(EXERCISE DESCRIPTION): Below are some records; copy each line in them that contains "label".

(RECORDS SUPPLIED):
══════
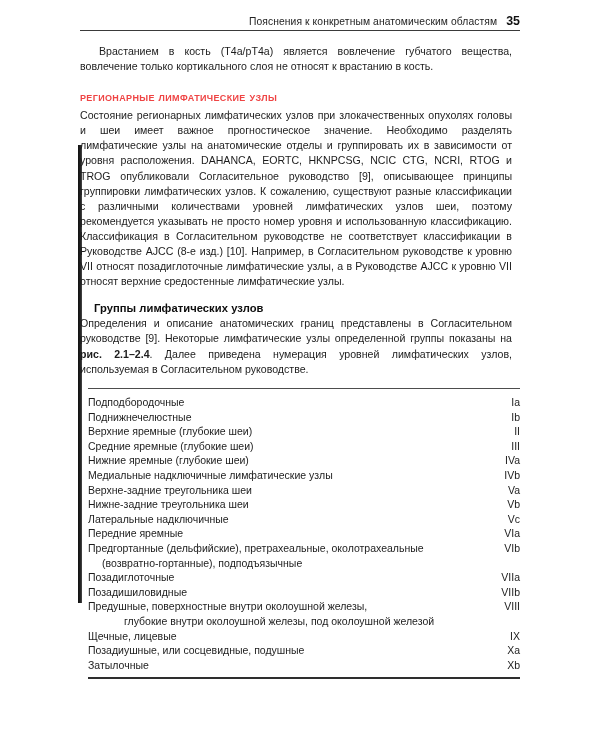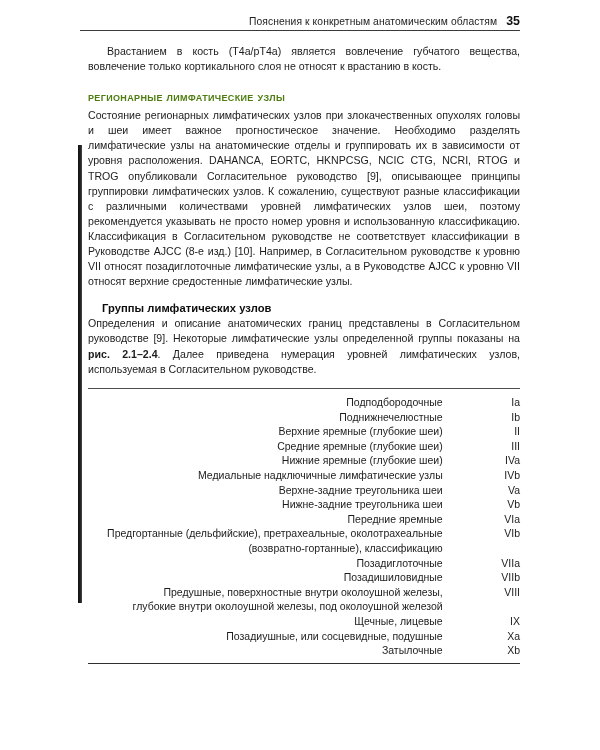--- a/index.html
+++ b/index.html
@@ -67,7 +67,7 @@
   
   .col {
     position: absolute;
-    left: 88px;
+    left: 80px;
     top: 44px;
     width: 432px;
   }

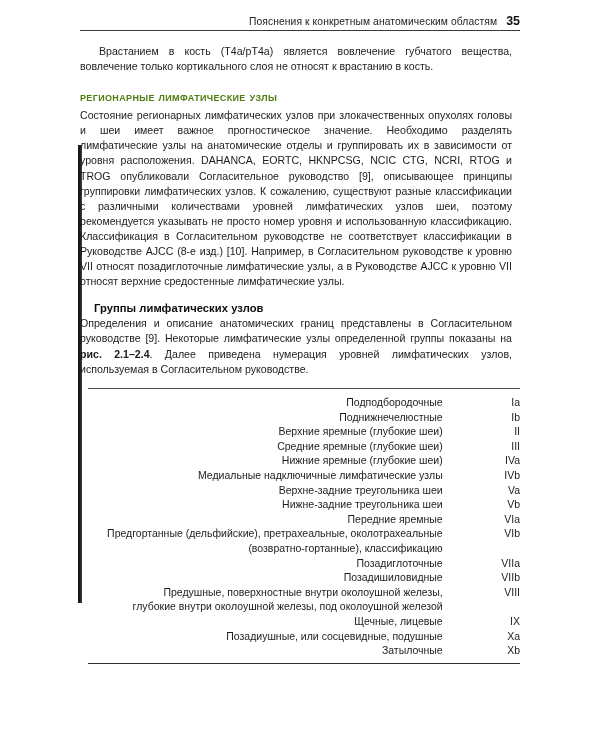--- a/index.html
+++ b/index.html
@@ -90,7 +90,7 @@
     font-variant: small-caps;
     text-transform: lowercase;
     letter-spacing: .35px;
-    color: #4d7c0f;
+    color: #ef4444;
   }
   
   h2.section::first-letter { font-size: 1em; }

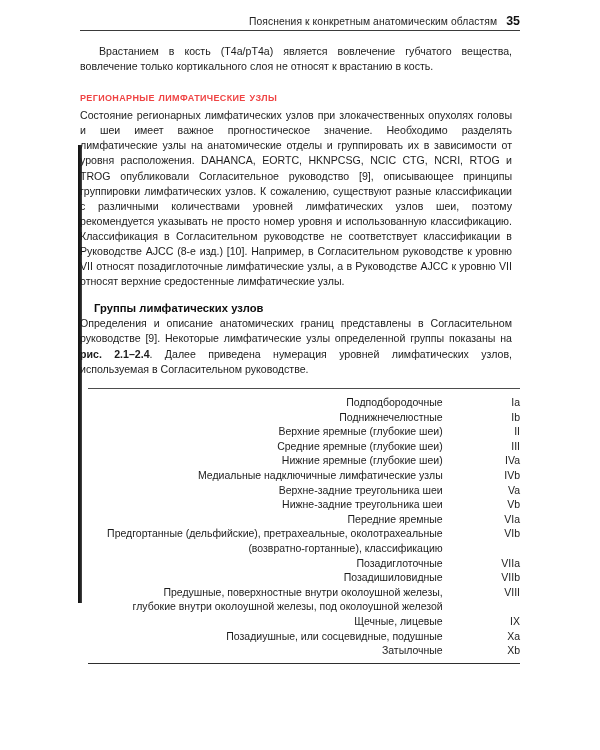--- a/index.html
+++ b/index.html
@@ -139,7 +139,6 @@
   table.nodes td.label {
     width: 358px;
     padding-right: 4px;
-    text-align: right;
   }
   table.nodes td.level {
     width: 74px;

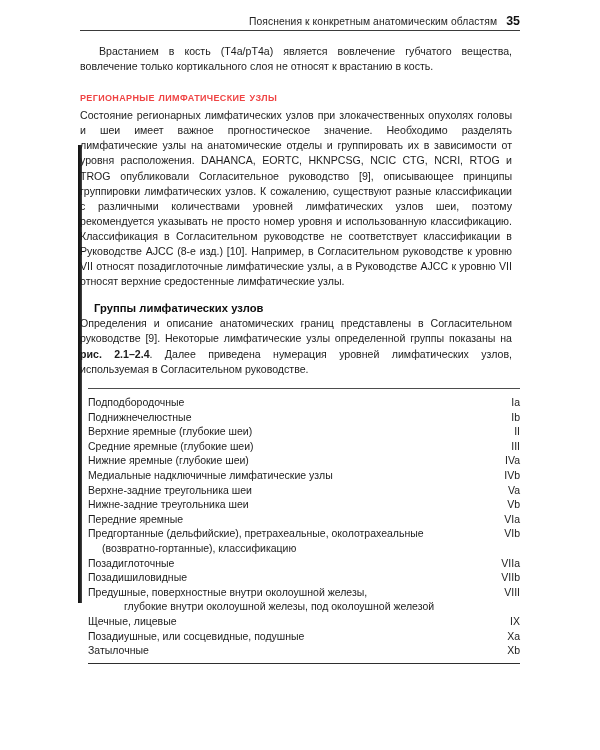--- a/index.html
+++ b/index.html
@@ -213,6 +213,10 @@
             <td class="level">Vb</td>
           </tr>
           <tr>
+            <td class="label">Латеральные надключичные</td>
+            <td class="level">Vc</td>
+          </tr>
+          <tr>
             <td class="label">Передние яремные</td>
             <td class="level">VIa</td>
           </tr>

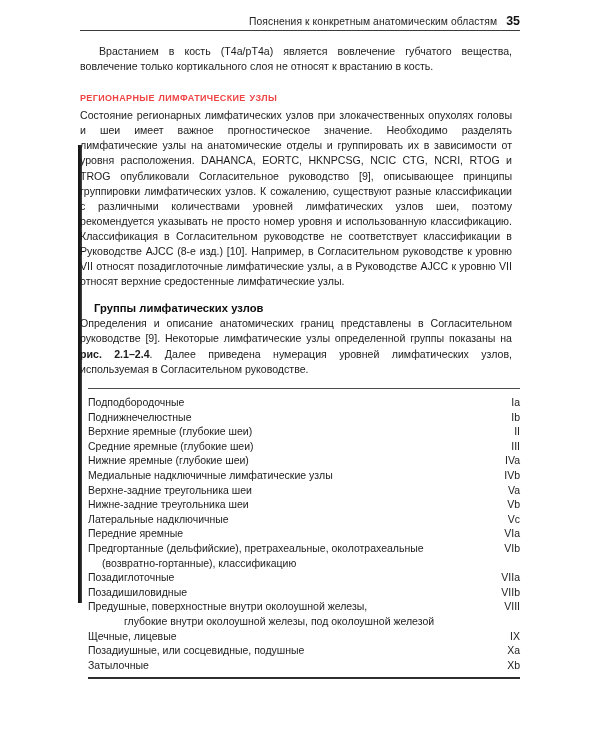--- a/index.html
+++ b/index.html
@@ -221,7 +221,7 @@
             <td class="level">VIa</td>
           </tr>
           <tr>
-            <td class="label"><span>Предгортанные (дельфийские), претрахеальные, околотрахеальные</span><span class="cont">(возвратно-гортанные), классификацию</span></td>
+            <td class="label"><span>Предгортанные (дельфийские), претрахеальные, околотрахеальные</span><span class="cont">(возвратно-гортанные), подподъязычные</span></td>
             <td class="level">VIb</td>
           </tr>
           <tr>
══════
(RESULT BELOW):
   table.nodes td.label {
+            <td class="label">Латеральные надключичные</td>
             <td class="label">Передние яремные</td>
-            <td class="label"><span>Предгортанные (дельфийские), претрахеальные, околотрахеальные</span><span class="cont">(возвратно-гортанные), классификацию</span></td>
+            <td class="label"><span>Предгортанные (дельфийские), претрахеальные, околотрахеальные</span><span class="cont">(возвратно-гортанные), подподъязычные</span></td>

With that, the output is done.